Exercise details:
Below are the records; work out how many lines among them contain "color", and write nothing besides that number.

Web page revision data:
****************
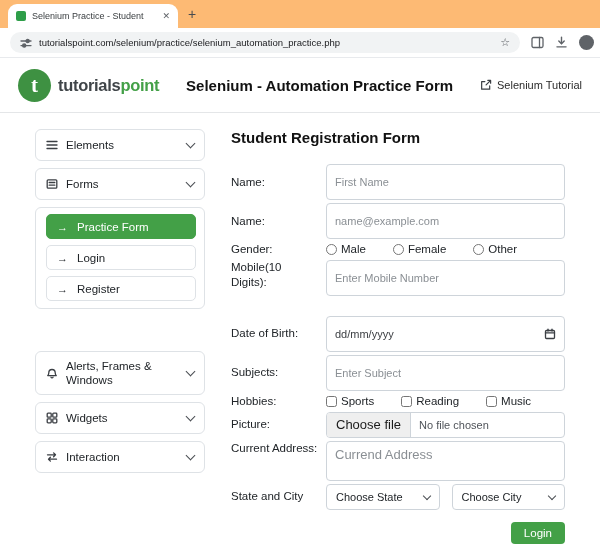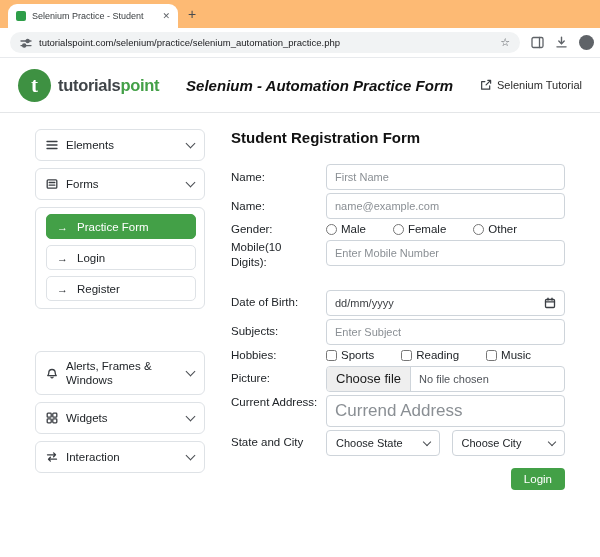--- a/index.html
+++ b/index.html
@@ -32,7 +32,7 @@
     display:flex; align-items:center; justify-content:center; }
   .logotext { font-size:16.5px; font-weight:bold; color:#3f4448; letter-spacing:-0.3px; }
   .logotext .green { color:#43a047; }
-  .pagetitle { flex:1; text-align:center; font-size:15px; font-weight:bold; color:#121212;font-style:italic; }
+  .pagetitle { flex:1; text-align:center; font-size:15px; font-weight:bold; color:#121212; }
   .tutlink { display:flex; align-items:center; gap:5px; font-size:11px; color:#2b2b2b;
     text-decoration:none; cursor:pointer; white-space:nowrap; }
   .hdr-divider { border-bottom:1px solid #e4e6e8; }

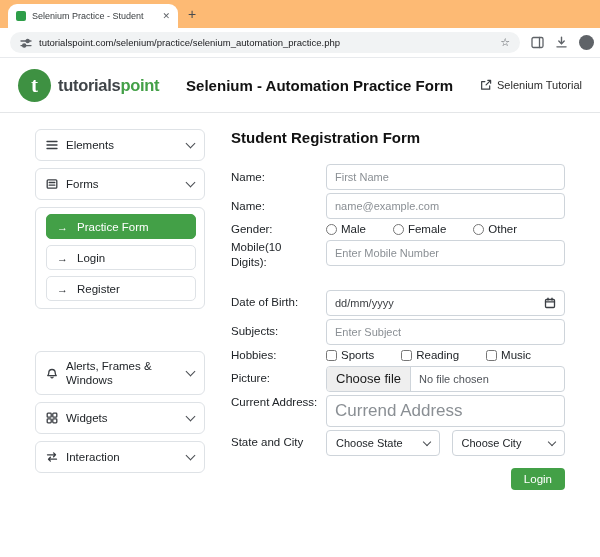--- a/index.html
+++ b/index.html
@@ -62,7 +62,7 @@
   .frow { display:grid; grid-template-columns:95px 1fr; align-items:center; margin-bottom:3px; }
   .frow.top { align-items:start; }
   .flabel { font-size:11.5px; color:#212529; line-height:1.3; padding-right:6px; }
-  .inp { width:100%; height:26px; border:1px solid #ced4da; border-radius:4px;
+  .inp { width:100%; height:36px; border:1px solid #ced4da; border-radius:4px;
     padding:9px 8px; font-size:11px; color:#212529; background:#fff;
     font-family:"Liberation Sans","DejaVu Sans",sans-serif; }
   .inp::placeholder, .txta::placeholder { color:#8a8f94; opacity:1; }

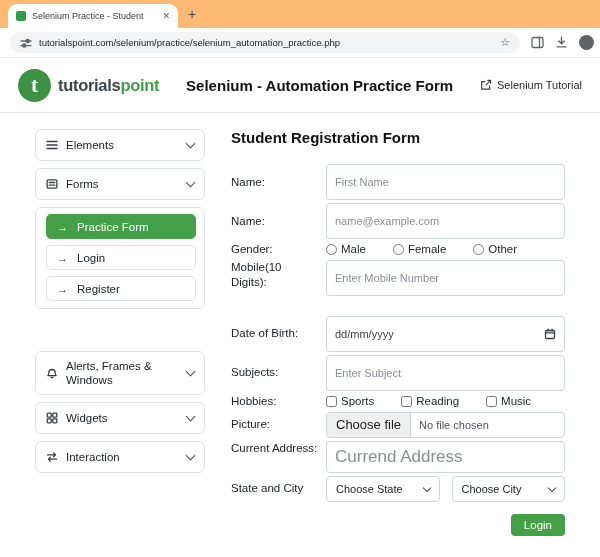--- a/index.html
+++ b/index.html
@@ -78,8 +78,8 @@
     display:flex; align-items:center; padding:0 9px; font-size:13px; color:#1b1b1b; cursor:pointer;
     flex:0 0 auto; }
   .filetext { padding-left:8px; font-size:11px; color:#50545a; }
-  .txta { width:100%; height:32px; border:1px solid #ced4da; border-radius:4px;
-    padding:5px 8px; font-size:17px; color:#212529; resize:none;
+  .txta { width:100%; height:40px; border:1px solid #ced4da; border-radius:4px;
+    padding:5px 8px; font-size:13px; color:#212529; resize:none;
     font-family:"Liberation Sans","DejaVu Sans",sans-serif; }
   .selrow { display:flex; gap:12px; }
   .sel { flex:1; height:26px; border:1px solid #ced4da; border-radius:4px; background:#fff;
****************
Solution:
12